- **PROBLEM TO SOLVE**
Nothing but the lines from the start of the entries below through the line containing "(684, 332) none" should appear in the answer, copied exactly and free of pictures.

==== RECORDS TO USE

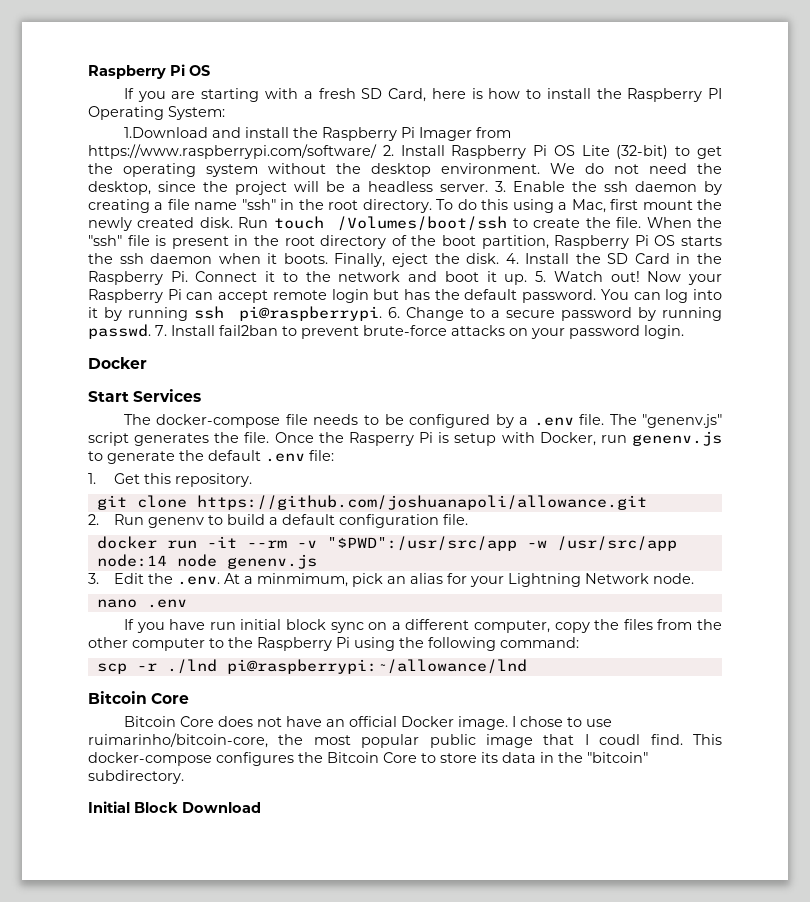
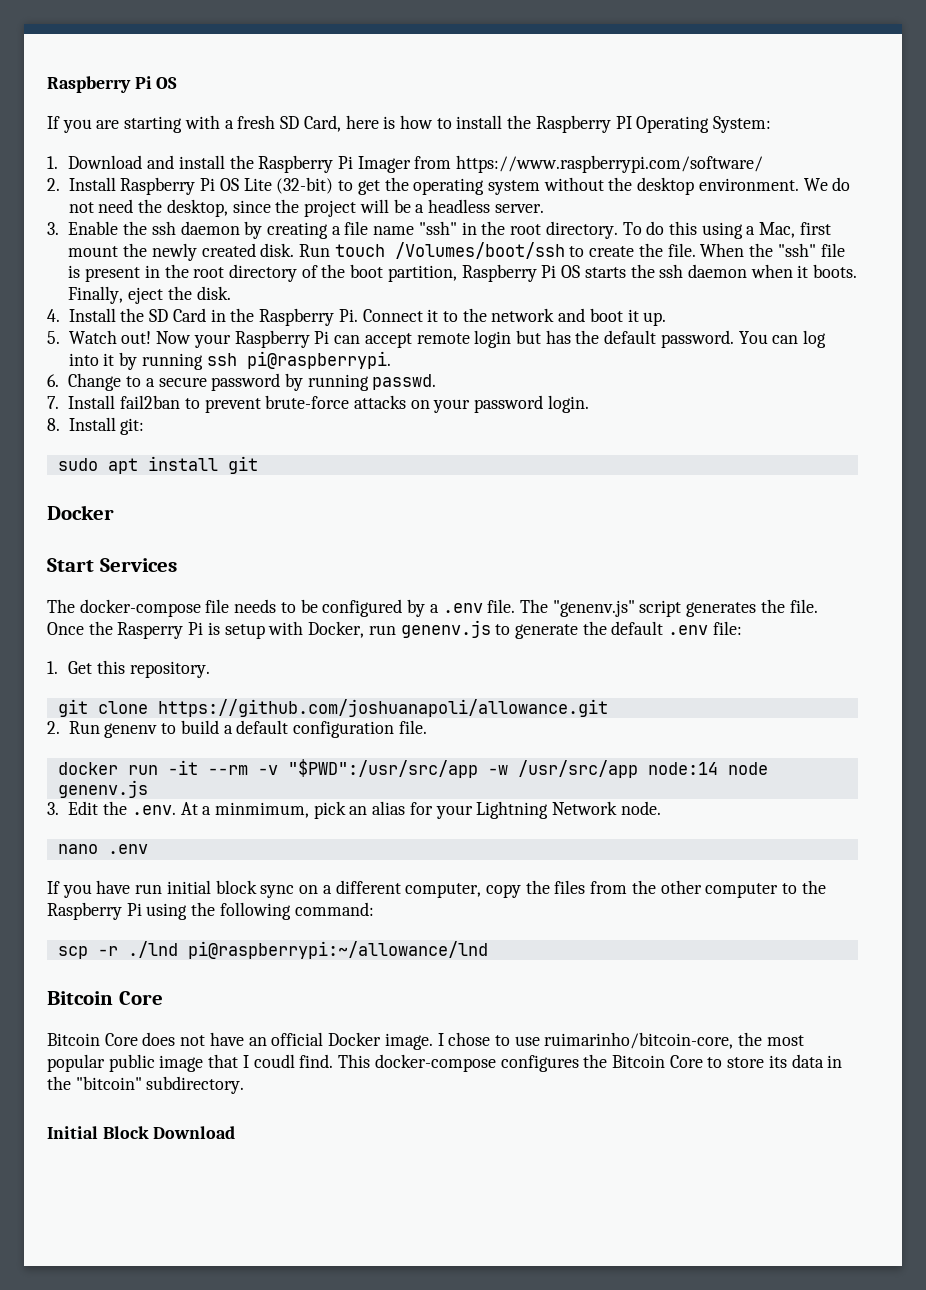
[123,127,208,138] 1.Download -> [47,155,143,169] 1. Download
(377, 151) none -> (764, 164) //
(488, 188) none -> (544, 208) //
(500, 258) none -> (231, 293) //
(528, 279) none -> (667, 319) //
(382, 313) none -> (391, 360) //
(151, 331) none -> (437, 382) //
(684, 332) none -> [47,417,145,435] [57,456,258,474] // 8. Install git: // sudo apt install git

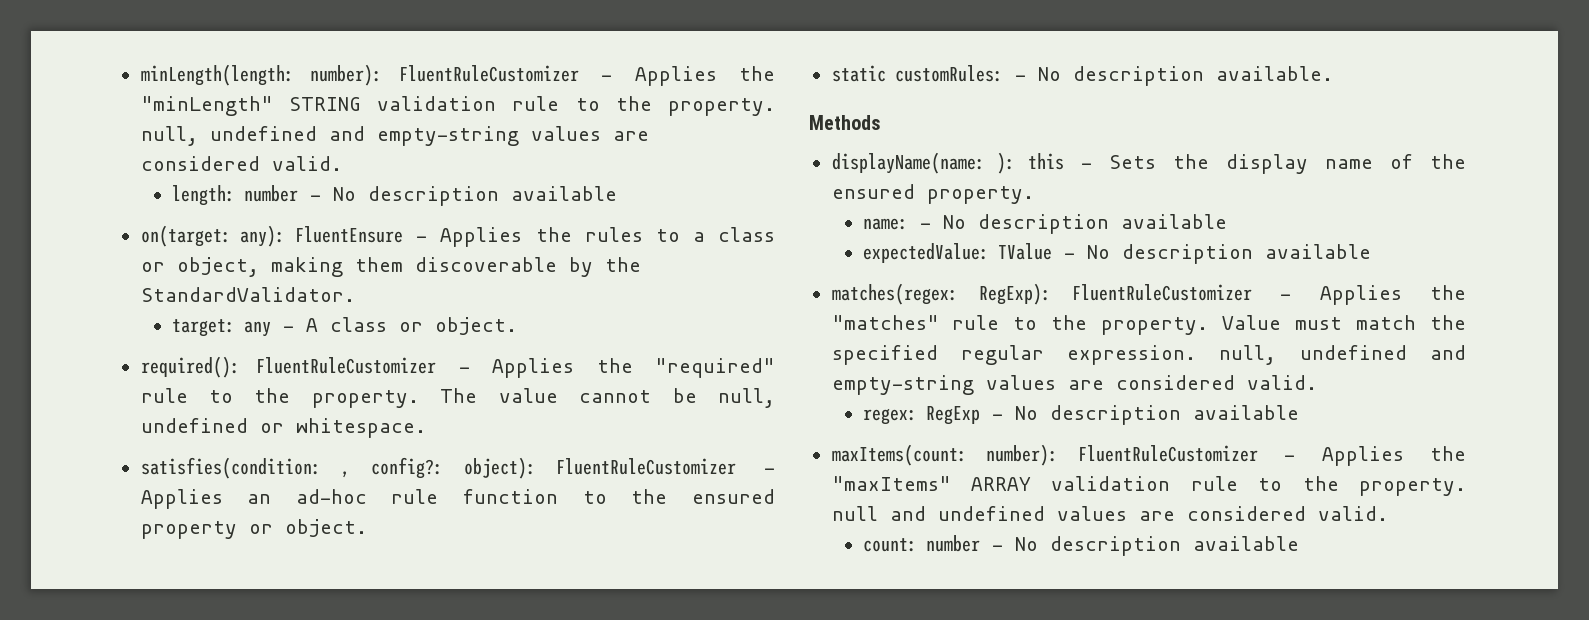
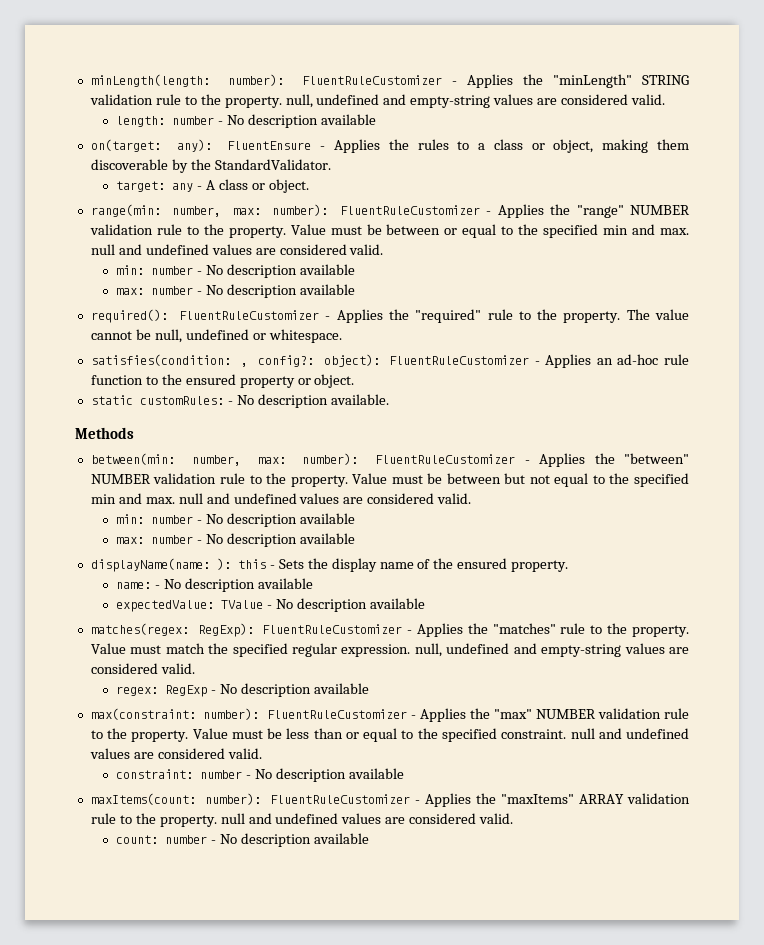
(518, 326) none -> [90,204,690,218] [89,224,689,238] [90,244,384,255] [116,264,355,278] [116,284,355,298] // range(min: number, max: number): FluentRuleCustomizer - Applies the "range" NUMBER validation rule to the property. Value must be between or equal to the specified min and max. null and undefined values are considered valid. // min: number - No description available // max: number - No description available
(881, 122) none -> [90,453,689,467] [90,473,689,487] [90,493,472,504] [116,513,355,527] [116,533,355,547] // between(min: number, max: number): FluentRuleCustomizer - Applies the "between" NUMBER validation rule to the property. Value must be between but not equal to the specified min and max. null and undefined values are considered valid. // min: number - No description available // max: number - No description available
(1300, 412) none -> [90,708,689,722] [90,728,689,742] [89,748,262,759] [116,768,404,782] // max(constraint: number): FluentRuleCustomizer - Applies the "max" NUMBER validation rule to the property. Value must be less than or equal to the specified constraint. null and undefined values are considered valid. // constraint: number - No description available

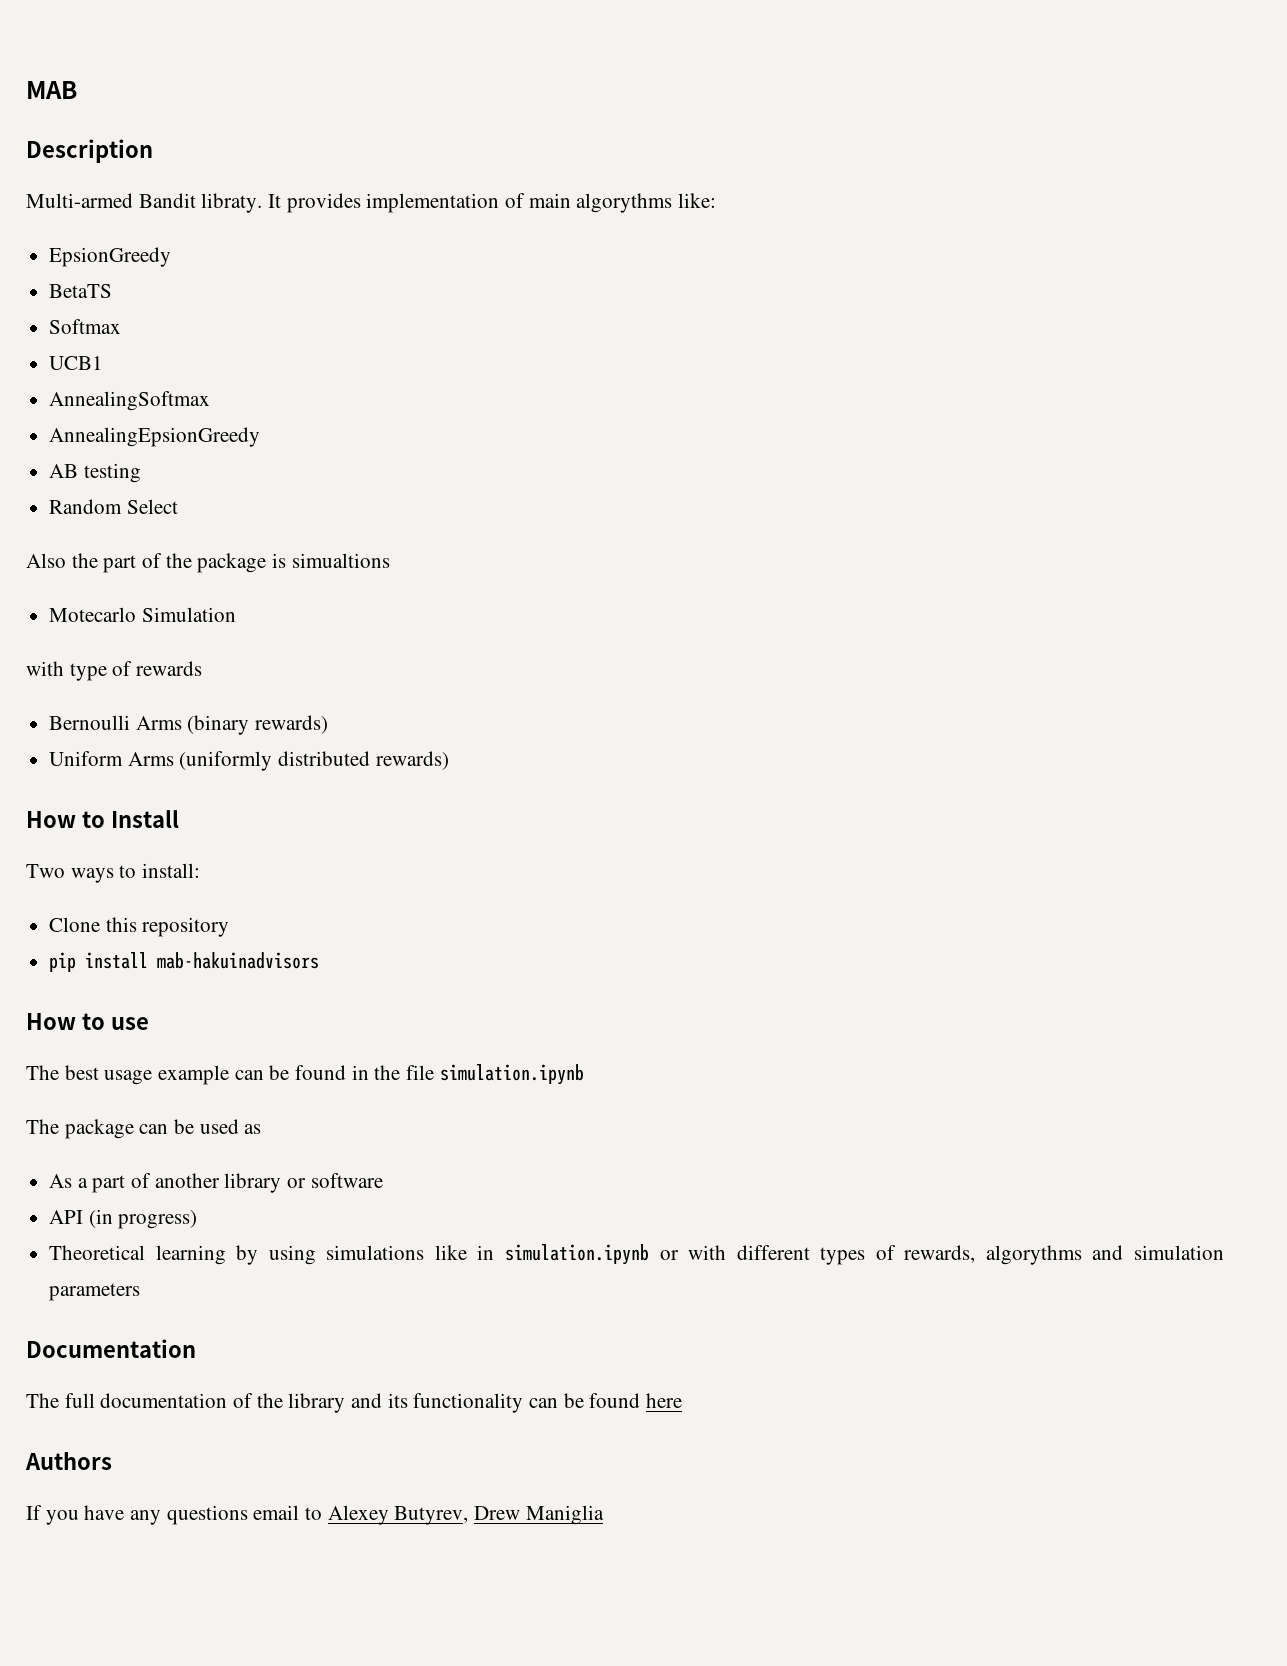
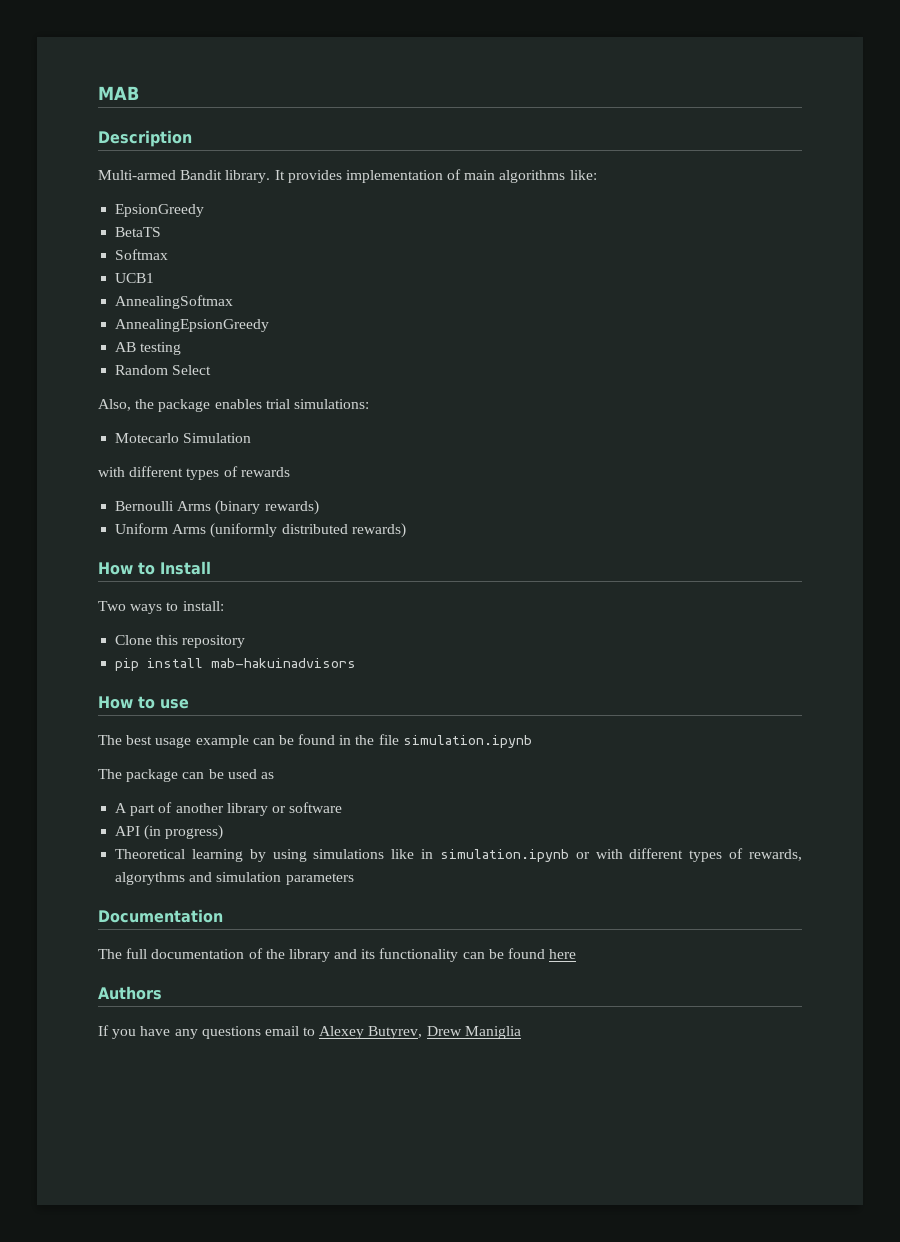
[201,193,263,213] libraty. -> [225,170,271,183] library.
[576,193,673,213] algorythms -> [499,170,566,183] algorithms
[26,553,390,573] Also the part of the package is simualtions -> [98,399,369,412] Also, the package enables trial simulations:
[69,663,107,681] type -> [129,466,220,480] different types
[49,1174,88,1188] As a -> [115,803,128,813] A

========

- **ANSWER FOR THIS EXERCISE**
[123,127,208,138] 1.Download -> [47,155,143,169] 1. Download
(377, 151) none -> (764, 164) //
(488, 188) none -> (544, 208) //
(500, 258) none -> (231, 293) //
(528, 279) none -> (667, 319) //
(382, 313) none -> (391, 360) //
(151, 331) none -> (437, 382) //
(684, 332) none -> [47,417,145,435] [57,456,258,474] // 8. Install git: // sudo apt install git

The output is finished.